There is no threat of removing the candlestick: that was settled. Judgment,
setting aside the assembly, was fixed. But this body would be treated as
the world, not ecclesiastically as a corrupt assembly. (compare 1 Thess. 5)
However, some had preserved their integrity, and would be owned; and they
would walk with Christ as those that had done righteousness. This was the
promise too. They had confessed His name practically before men, before the
world, and theirs would be confessed before God when the nominal assembly
was treated as the world. They were real Christians in the midst of a
worldly profession, and their names would not be struck out of the
register, then ill-kept on earth, but infallibly rectified by heavenly
judgment. It has been remarked that, simultaneously with bringing in the
Lord's coming, the ear to hear comes after the distinguishing the
overcomers. Such a remnant only is looked for. I cannot doubt that we have
Protestantism here.
The assembly of Philadelphia has a peculiarly interesting character.

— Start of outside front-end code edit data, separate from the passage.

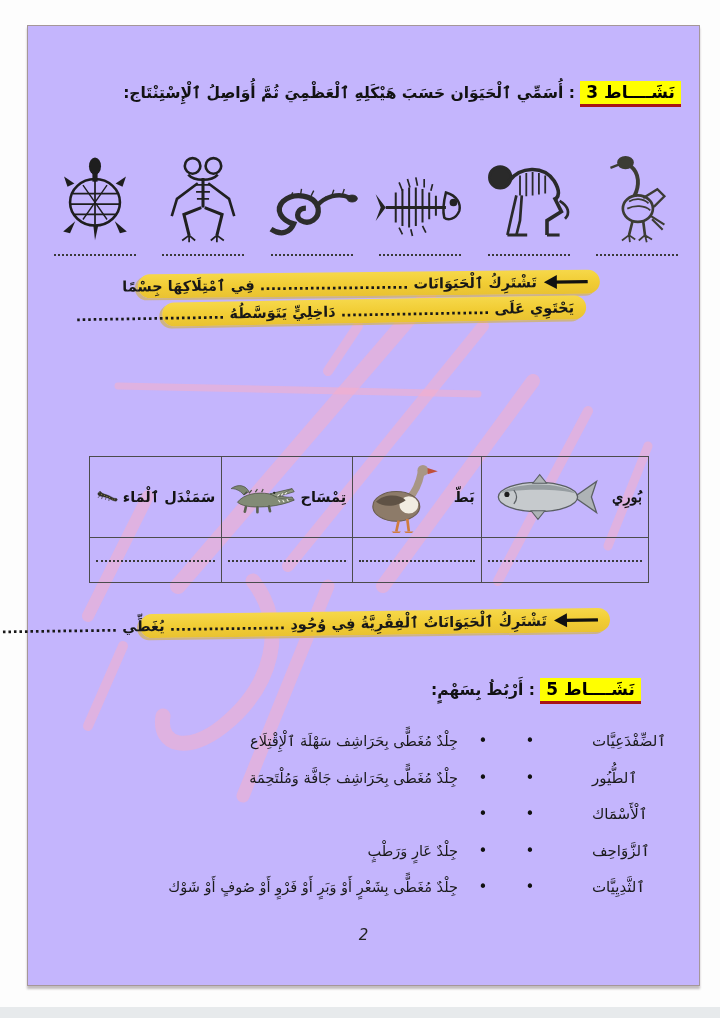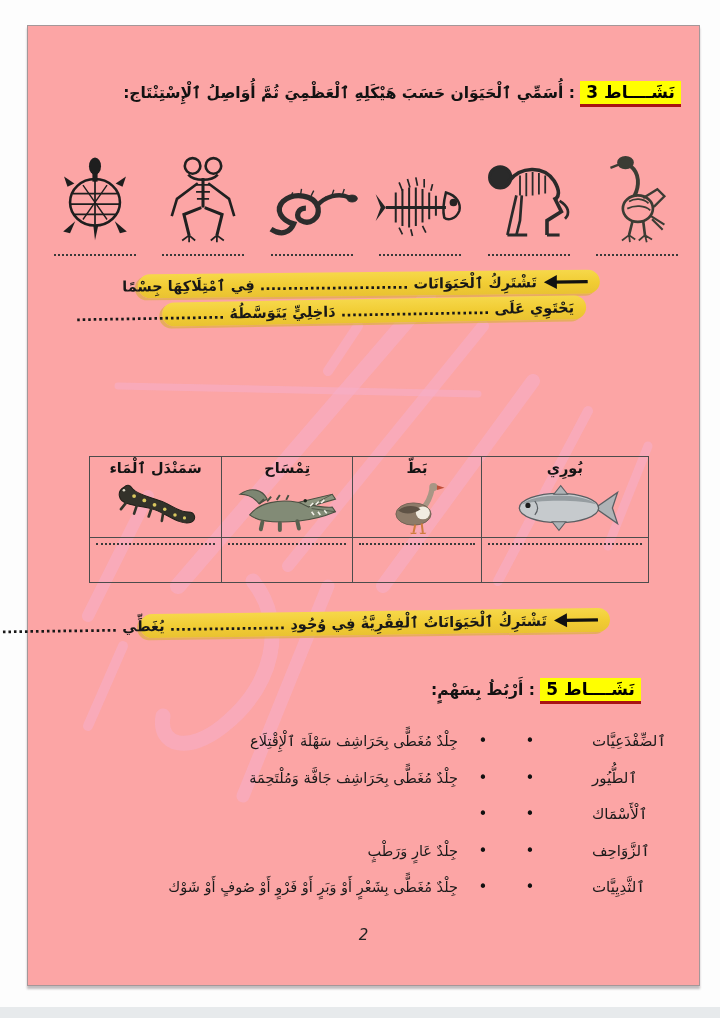"نَشَــــاط 3 : أُسَمِّي ٱلْحَيَوَان" .page { background: #fca5a5 -> #c4b5fd }
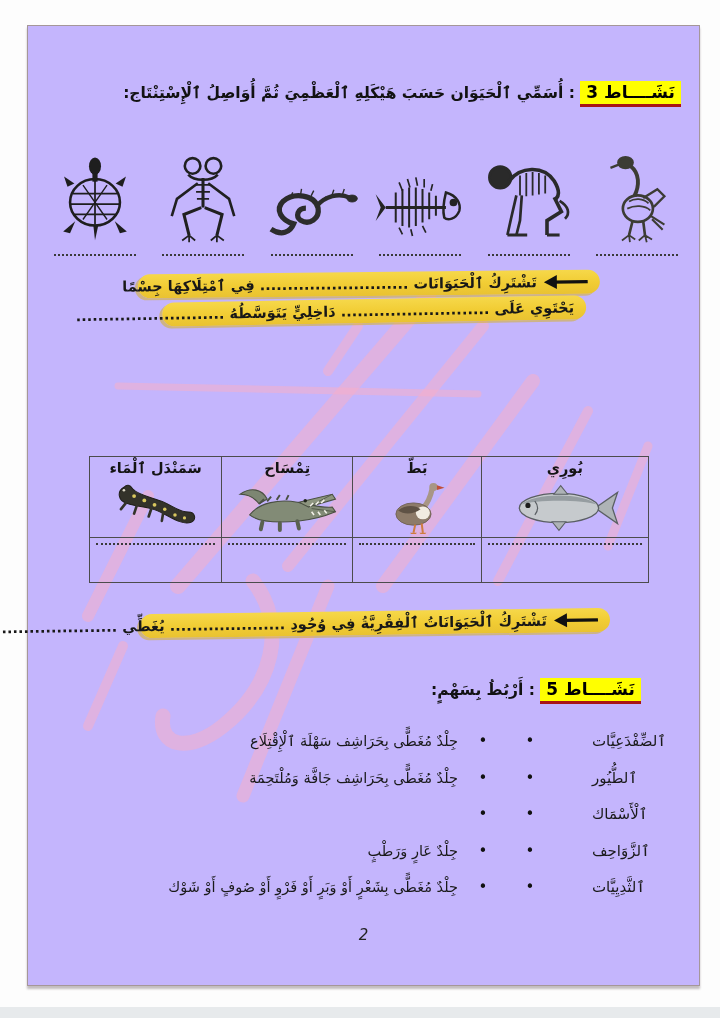"سَمَنْدَل ٱلْمَاء" .t-cell { flex-direction: column -> none }
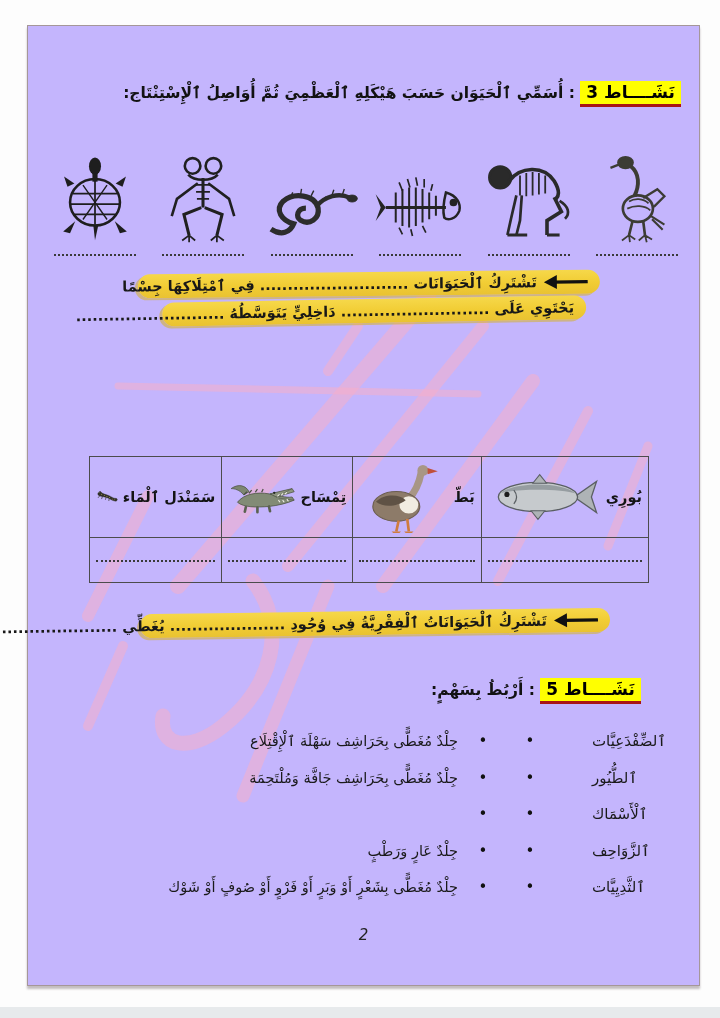"بُورِي" .c1 { font-family: none -> Liberation Serif, serif }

Nothing is said of its works, but that Christ knows them. But what is
interesting in it is that it is peculiarly associated with Christ Himself.
Christ, as in all these last assemblies, is not seen in the characters in
which He walked in the midst of the assemblies, but in such as faith
peculiarly recognises when ecclesiastical organization has become the
hot-bed of corruption. Here it is His personal character, what He is
intrinsically, holy and true, what the word displays and requires, and what
the word of God is in itself-moral character and faithfulness. Indeed this
last word includes all: faithfulness to God within and without, according
to what is revealed, and faithful to make good all He has declared.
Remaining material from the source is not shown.